ABOUT THIS EXERCISE: Only lines holding the word "フレンドフェア" should be copied from the material.

══════

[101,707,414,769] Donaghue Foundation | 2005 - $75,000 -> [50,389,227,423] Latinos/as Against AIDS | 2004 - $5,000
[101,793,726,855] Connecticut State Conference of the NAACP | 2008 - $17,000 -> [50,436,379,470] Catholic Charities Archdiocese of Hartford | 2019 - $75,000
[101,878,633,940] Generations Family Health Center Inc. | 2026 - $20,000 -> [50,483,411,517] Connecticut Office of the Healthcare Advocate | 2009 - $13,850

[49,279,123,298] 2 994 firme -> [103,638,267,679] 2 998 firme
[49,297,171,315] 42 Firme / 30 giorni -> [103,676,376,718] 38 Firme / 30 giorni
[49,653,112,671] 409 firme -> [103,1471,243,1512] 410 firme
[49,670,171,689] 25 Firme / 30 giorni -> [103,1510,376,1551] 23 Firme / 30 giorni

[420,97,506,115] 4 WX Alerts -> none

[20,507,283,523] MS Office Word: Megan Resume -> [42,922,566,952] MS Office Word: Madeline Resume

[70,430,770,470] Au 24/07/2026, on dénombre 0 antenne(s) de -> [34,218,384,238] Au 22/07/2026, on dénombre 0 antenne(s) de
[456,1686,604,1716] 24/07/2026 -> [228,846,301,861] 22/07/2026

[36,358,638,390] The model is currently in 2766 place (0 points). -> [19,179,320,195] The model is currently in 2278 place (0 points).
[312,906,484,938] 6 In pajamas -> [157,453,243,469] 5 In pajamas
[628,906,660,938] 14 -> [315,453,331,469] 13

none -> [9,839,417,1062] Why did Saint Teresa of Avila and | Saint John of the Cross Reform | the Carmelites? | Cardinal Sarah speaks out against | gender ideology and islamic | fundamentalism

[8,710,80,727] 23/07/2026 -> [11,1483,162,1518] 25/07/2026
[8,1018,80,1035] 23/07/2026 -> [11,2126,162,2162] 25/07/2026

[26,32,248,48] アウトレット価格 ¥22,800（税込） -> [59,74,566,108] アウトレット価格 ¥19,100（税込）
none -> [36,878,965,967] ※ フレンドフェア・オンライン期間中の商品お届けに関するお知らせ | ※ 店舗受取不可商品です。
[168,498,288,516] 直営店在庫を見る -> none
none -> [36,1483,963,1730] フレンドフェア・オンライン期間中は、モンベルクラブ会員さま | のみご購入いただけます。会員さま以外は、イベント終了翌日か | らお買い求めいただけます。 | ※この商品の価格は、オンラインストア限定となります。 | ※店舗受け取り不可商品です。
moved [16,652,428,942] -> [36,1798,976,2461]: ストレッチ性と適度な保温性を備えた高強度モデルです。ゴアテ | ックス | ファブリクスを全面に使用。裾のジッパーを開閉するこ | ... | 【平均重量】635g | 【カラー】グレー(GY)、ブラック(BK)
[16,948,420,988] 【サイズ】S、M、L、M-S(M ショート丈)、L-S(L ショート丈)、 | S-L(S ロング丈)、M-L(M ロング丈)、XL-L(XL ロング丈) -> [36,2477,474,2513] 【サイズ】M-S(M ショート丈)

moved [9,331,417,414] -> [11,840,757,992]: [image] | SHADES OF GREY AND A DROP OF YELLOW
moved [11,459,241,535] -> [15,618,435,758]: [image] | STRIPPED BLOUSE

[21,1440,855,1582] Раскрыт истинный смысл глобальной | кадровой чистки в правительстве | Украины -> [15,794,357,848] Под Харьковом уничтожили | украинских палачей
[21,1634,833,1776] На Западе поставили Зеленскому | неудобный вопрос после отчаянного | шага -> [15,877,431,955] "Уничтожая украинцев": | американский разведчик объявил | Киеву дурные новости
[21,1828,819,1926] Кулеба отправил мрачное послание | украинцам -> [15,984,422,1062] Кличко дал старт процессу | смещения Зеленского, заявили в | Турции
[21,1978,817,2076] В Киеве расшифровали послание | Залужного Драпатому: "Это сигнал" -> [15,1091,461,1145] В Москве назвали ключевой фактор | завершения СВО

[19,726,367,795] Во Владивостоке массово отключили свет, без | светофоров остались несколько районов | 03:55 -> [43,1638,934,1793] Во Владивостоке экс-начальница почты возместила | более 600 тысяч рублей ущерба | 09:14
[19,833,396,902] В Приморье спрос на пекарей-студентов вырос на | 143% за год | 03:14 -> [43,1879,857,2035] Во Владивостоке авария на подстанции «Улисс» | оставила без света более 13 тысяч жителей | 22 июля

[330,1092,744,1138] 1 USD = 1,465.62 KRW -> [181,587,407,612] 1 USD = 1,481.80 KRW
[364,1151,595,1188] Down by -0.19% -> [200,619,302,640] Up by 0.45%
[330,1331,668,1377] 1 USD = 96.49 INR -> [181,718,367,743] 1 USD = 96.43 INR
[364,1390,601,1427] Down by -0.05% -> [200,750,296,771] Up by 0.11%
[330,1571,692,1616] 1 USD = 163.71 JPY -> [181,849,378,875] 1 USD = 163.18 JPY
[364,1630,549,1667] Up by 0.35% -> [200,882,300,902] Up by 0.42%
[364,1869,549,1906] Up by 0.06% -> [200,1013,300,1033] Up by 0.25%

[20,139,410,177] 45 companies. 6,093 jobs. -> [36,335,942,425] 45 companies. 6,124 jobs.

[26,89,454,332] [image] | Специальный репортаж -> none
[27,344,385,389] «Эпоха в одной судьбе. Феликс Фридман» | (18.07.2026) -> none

══════

SOLUTION TO THE EXERCISE:
none -> [36,878,965,967] ※ フレンドフェア・オンライン期間中の商品お届けに関するお知らせ | ※ 店舗受取不可商品です。
none -> [36,1483,963,1730] フレンドフェア・オンライン期間中は、モンベルクラブ会員さま | のみご購入いただけます。会員さま以外は、イベント終了翌日か | らお買い求めいただけます。 | ※この商品の価格は、オンラインストア限定となります。 | ※店舗受け取り不可商品です。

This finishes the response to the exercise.